§ To do:
Of all the lines below, output only those starting at the one with "2019 Shkurt | Target" and ending at the one with "2019 Shtator | Taksa", both ends included, exactly as written.

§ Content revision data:
+---+
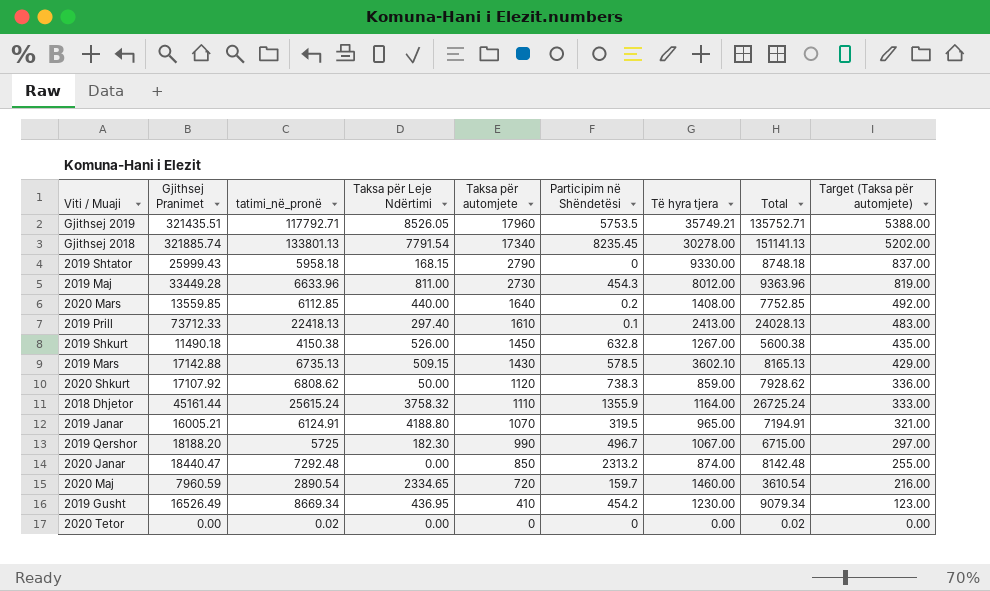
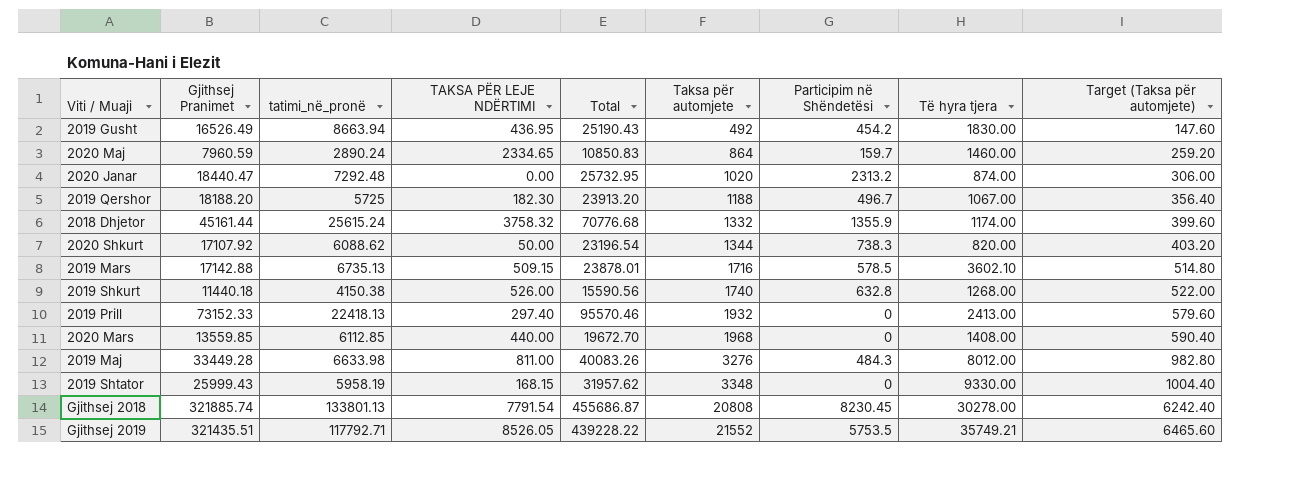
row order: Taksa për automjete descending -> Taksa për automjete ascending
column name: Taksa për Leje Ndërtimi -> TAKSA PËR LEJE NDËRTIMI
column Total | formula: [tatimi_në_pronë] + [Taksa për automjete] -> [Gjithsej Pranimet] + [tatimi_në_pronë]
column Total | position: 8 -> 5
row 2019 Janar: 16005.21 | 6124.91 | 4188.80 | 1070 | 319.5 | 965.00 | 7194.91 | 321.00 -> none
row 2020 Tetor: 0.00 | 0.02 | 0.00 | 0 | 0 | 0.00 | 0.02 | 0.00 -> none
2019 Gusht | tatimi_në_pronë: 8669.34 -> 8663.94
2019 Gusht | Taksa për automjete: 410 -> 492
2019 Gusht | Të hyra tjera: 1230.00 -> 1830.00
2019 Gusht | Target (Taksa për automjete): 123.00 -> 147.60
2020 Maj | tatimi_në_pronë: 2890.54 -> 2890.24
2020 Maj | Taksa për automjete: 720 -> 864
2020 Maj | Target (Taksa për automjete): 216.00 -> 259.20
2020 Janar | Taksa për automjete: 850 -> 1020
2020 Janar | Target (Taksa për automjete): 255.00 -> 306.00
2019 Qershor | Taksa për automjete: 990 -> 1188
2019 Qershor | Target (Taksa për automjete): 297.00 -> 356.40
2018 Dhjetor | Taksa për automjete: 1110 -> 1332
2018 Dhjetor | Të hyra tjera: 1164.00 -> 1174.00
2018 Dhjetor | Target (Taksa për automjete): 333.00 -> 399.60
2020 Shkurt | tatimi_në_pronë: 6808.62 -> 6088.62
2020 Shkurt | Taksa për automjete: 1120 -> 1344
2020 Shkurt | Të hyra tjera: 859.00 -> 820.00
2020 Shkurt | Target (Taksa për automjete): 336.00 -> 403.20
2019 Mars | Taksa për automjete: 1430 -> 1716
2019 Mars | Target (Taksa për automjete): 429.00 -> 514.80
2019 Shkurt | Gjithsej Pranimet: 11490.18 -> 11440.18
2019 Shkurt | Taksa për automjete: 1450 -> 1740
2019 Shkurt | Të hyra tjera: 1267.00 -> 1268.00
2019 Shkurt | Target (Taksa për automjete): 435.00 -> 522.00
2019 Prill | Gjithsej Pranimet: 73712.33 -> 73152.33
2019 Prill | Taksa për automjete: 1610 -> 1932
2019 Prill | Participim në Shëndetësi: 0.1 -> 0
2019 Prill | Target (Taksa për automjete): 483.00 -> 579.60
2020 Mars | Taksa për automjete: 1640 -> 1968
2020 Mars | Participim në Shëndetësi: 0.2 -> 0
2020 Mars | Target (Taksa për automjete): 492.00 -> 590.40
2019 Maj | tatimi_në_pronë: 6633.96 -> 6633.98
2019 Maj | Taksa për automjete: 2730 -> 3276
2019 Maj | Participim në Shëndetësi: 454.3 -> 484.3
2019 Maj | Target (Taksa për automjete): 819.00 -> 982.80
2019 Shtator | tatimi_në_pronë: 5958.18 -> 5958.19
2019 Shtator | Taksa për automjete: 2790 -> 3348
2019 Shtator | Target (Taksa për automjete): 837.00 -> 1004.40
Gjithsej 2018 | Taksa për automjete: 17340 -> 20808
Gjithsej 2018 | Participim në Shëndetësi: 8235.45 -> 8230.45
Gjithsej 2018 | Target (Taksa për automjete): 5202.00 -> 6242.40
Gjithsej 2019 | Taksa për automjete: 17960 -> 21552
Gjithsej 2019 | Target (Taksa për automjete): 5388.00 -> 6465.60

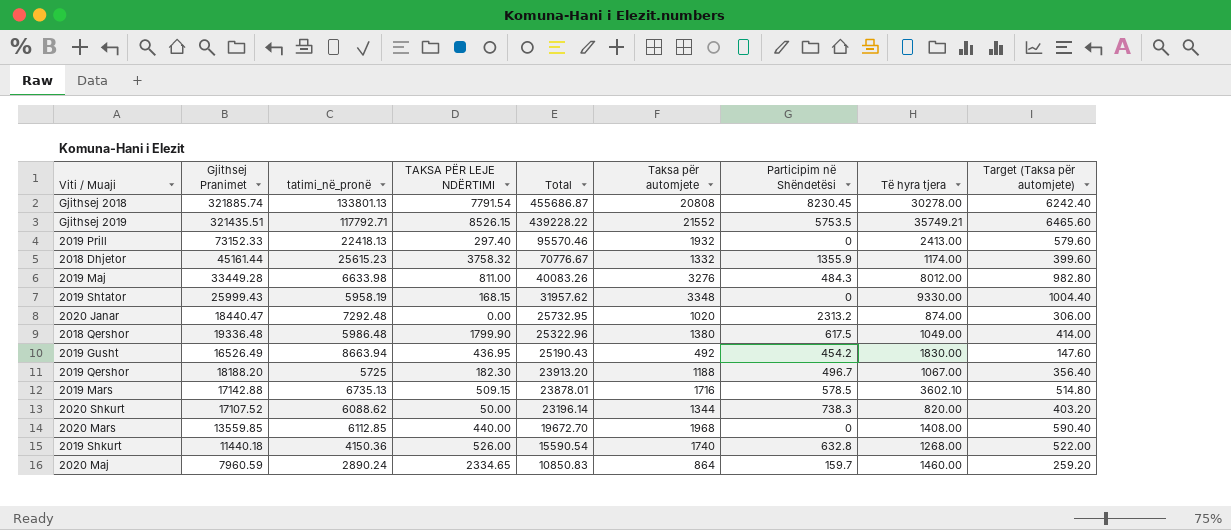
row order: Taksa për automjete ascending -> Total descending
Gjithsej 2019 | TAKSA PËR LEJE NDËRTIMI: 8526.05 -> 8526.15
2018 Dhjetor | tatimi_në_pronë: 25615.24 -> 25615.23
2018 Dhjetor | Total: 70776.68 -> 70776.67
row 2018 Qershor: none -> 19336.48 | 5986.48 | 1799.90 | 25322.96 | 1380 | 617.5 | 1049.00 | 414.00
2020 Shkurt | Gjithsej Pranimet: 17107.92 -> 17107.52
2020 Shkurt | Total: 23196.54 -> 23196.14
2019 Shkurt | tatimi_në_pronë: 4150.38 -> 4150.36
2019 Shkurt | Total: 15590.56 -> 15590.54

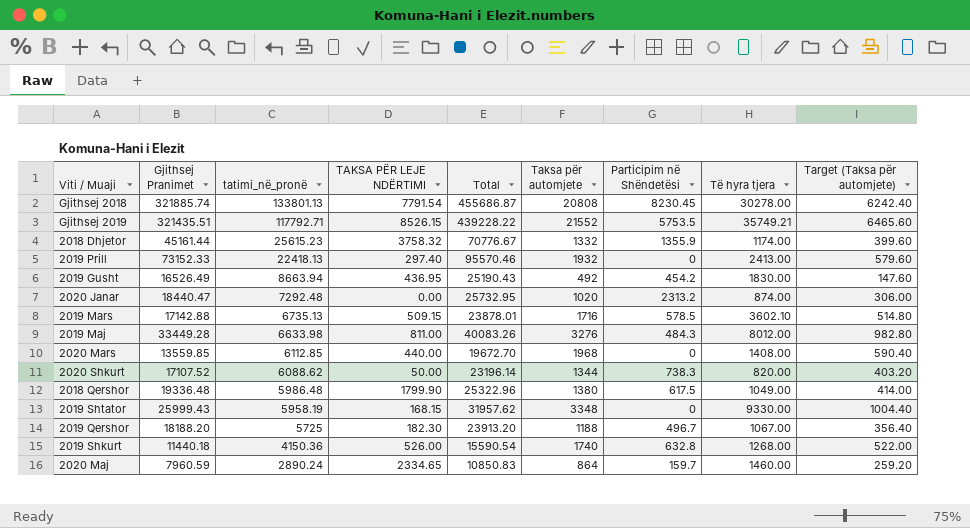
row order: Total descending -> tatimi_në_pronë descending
+---+
§ Written response:
2019 Shkurt | Target (Taksa për automjete): 435.00 -> 522.00
2019 Prill | Gjithsej Pranimet: 73712.33 -> 73152.33
2019 Prill | Taksa për automjete: 1610 -> 1932
2019 Prill | Participim në Shëndetësi: 0.1 -> 0
2019 Prill | Target (Taksa për automjete): 483.00 -> 579.60
2020 Mars | Taksa për automjete: 1640 -> 1968
2020 Mars | Participim në Shëndetësi: 0.2 -> 0
2020 Mars | Target (Taksa për automjete): 492.00 -> 590.40
2019 Maj | tatimi_në_pronë: 6633.96 -> 6633.98
2019 Maj | Taksa për automjete: 2730 -> 3276
2019 Maj | Participim në Shëndetësi: 454.3 -> 484.3
2019 Maj | Target (Taksa për automjete): 819.00 -> 982.80
2019 Shtator | tatimi_në_pronë: 5958.18 -> 5958.19
2019 Shtator | Taksa për automjete: 2790 -> 3348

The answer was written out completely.